Мой старинный друг внезапно сделался зеленым, как нефритовый Будда. От жалости я даже налил себе чаю и чокнулся своей кружкой с его рюмкой.
– Все будет хорошо.
А что еще можно сказать? Рыбкин запустил пальцы в банку. В его глазах заблестели слезы.
– Мы ведь с ней почти пять лет прожили, – угрюмо пробормотал он. – Привычка, понимаешь…

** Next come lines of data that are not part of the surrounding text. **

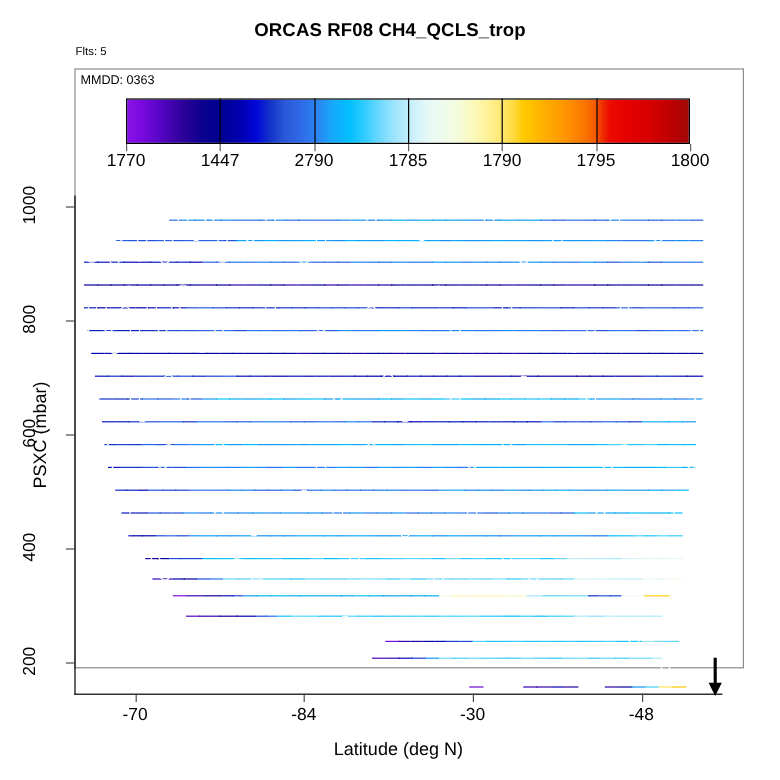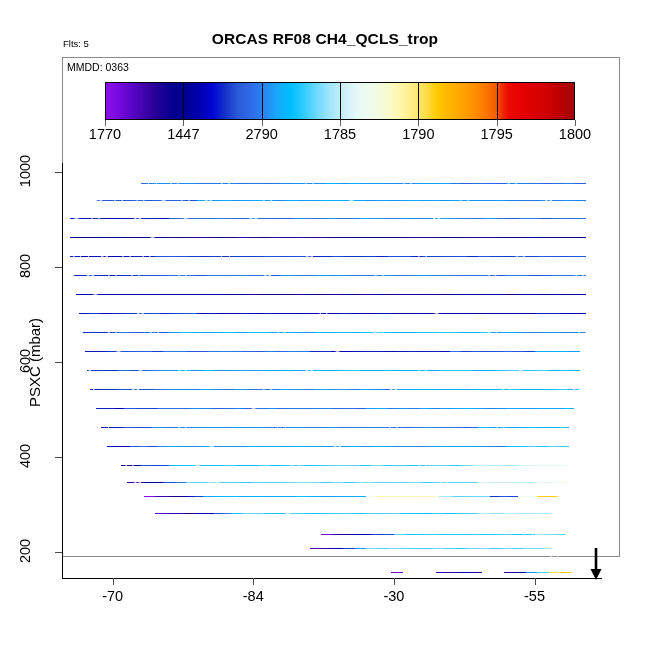--- a/index.html
+++ b/index.html
@@ -17,21 +17,21 @@
   #stage {
     position: absolute;
     left: 0; top: 0;
     width: 650px;
     height: 650px;
     background: #ffffff;
   }
   
   .fig-title {
     position: absolute;
-    left: 0; top: 30px;
+    left: 0; top: 17px;
     width: 650px;
     text-align: center;
     font-size: 15.5px;
     font-weight: bold;
     color: #000000;
     letter-spacing: 0.1px;
   }
   
   .flts-note {
     position: absolute;
@@ -1341,30 +1341,31 @@
   <div class="axis-line-x"></div>
   <div class="axis-line-y"></div>
   <div id="xticks">
       <div class="xtick" style="left: 112.625px;"></div>
       <div class="xtick-lab" style="left: 112.625px;">-70</div>
       <div class="xtick" style="left: 253.25px;"></div>
       <div class="xtick-lab" style="left: 253.25px;">-84</div>
       <div class="xtick" style="left: 393.875px;"></div>
       <div class="xtick-lab" style="left: 393.875px;">-30</div>
       <div class="xtick" style="left: 534.5px;"></div>
-      <div class="xtick-lab" style="left: 534.5px;">-55</div>
+      <div class="xtick-lab" style="left: 534.5px;">-48</div>
     </div>
   <div id="yticks">
       <div class="ytick" style="top: 551.914px;"></div>
       <div class="ytick-lab" style="left: 2px; top: 542.914px;">200</div>
       <div class="ytick" style="top: 457.057px;"></div>
       <div class="ytick-lab" style="left: 2px; top: 448.057px;">400</div>
       <div class="ytick" style="top: 362.2px;"></div>
       <div class="ytick-lab" style="left: 2px; top: 353.2px;">600</div>
       <div class="ytick" style="top: 267.343px;"></div>
       <div class="ytick-lab" style="left: 2px; top: 258.343px;">800</div>
       <div class="ytick" style="top: 172.486px;"></div>
       <div class="ytick-lab" style="left: 2px; top: 163.486px;">1000</div>
     </div>
 
   <div class="ylabel">PSXC (mbar)</div>
+  <div class="xlabel">Latitude (deg N)</div>
 
 </div>
 
 </body></html>

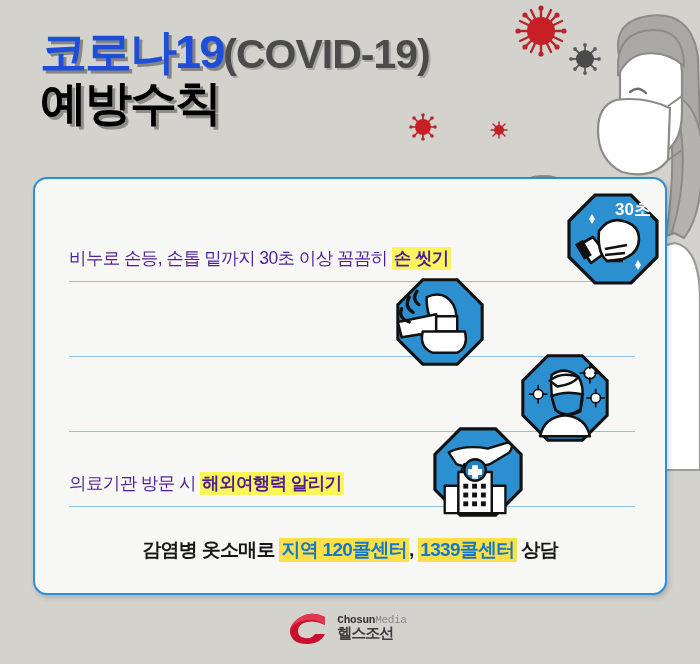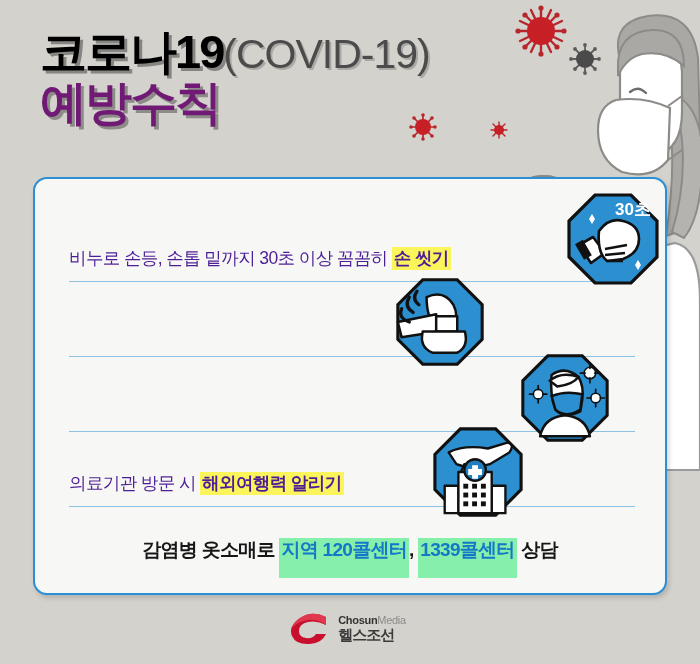--- a/index.html
+++ b/index.html
@@ -18,33 +18,33 @@
   .people { position: absolute; right: 0; top: 0; width: 230px; height: 500px; }
 
   
   .virus { position: absolute; }
 
   
   .header { position: absolute; left: 40px; top: 28px; width: 520px; }
   .title-line1 { white-space: nowrap; line-height: 1; margin-bottom: 4px; }
   .title-line2 { line-height: 1; }
   .t-red {
-    font-size: 47px; font-weight: bold; color: #000000;
+    font-size: 47px; font-weight: bold; color: #1d4ed8;
     letter-spacing: -2px;
     text-shadow: 3px 3px 0 rgba(70,70,70,.55);
     font-family: "Liberation Sans", sans-serif;
   }
   .t-gray {
-    font-size: 41px; font-weight: normal; color: #4b4b4b;
+    font-size: 41px; font-weight: bold; color: #4b4b4b;
     letter-spacing: -1px;
     text-shadow: 2px 2px 0 rgba(120,120,120,.45);
     font-family: "Liberation Sans", sans-serif;
   }
   .t-blue {
-    font-size: 47px; font-weight: bold; color: #701a75;
+    font-size: 47px; font-weight: bold; color: #000000;
     letter-spacing: -2px;
     text-shadow: 3px 3px 0 rgba(70,70,70,.5);
     font-family: "Liberation Sans", sans-serif;
     margin-top: 16px;
   }
 
   
   .card {
     position: absolute;
     left: 33px; top: 177px;
@@ -79,31 +79,31 @@
   
   .bottom-line {
     position: absolute;
     left: 0; right: 0; top: 358px;
     text-align: center;
     font-size: 19px; font-weight: bold;
     color: #161616; letter-spacing: -.7px;
     white-space: nowrap;
   }
   .hl-blue {
-    background: #86efac;
+    background: #fde047;
     color: #1478c8;
     font-weight: bold;
-    padding: 1px 2px 18px 2px;
+    padding: 1px 2px 2px 2px;
   }
 
   
   .logo {
     position: absolute;
     left: 0; right: 8px; top: 612px;
-    display: flex; justify-content: center; align-items: center; gap: 8px;
+    display: flex; justify-content: center; align-items: center; gap: 8px; font-family: Liberation Mono, monospace;
   }
   .logo-text { line-height: 1.05; }
   .logo-top { font-size: 11px; letter-spacing: -.3px; }
   .logo-chosun { color: #333; font-weight: bold; }
   .logo-media { color: #8a8a8a; }
   .logo-kr {
     font-size: 15px; font-weight: bold; color: #3b3b3b;
     letter-spacing: -1px;
   }
 </style>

Я с готовностью затряс головой. Но Виталька не оценил этот товарищеский жест и продолжал:
– Эх, ничего ты не понимаешь! Вот, старик, зашел я к тебе и вижу: стены драные, в ванной – грязная посуда, пыль какая-то космическая летает. Сразу видно – один мужик живет. Сидим вот, из банки закусываем. – Виталька посмотрел на меня и поправился: – Ты не обижайся, конечно, но это ведь нелицеприятный факт! А к хорошему-то быстро привыкаешь. К удобствам всяким там… Как я теперь без бабы-то?
– Ну найдешь себе новую.
– Сказал тоже, новую! Бабы-то – все одинаковые, поверь мне. А я свою знаешь сколько дрессировал? Это ведь годы и годы. Которые, между прочим, летят.
– Значит, ты мне не советуешь жениться? – осторожно спросил я.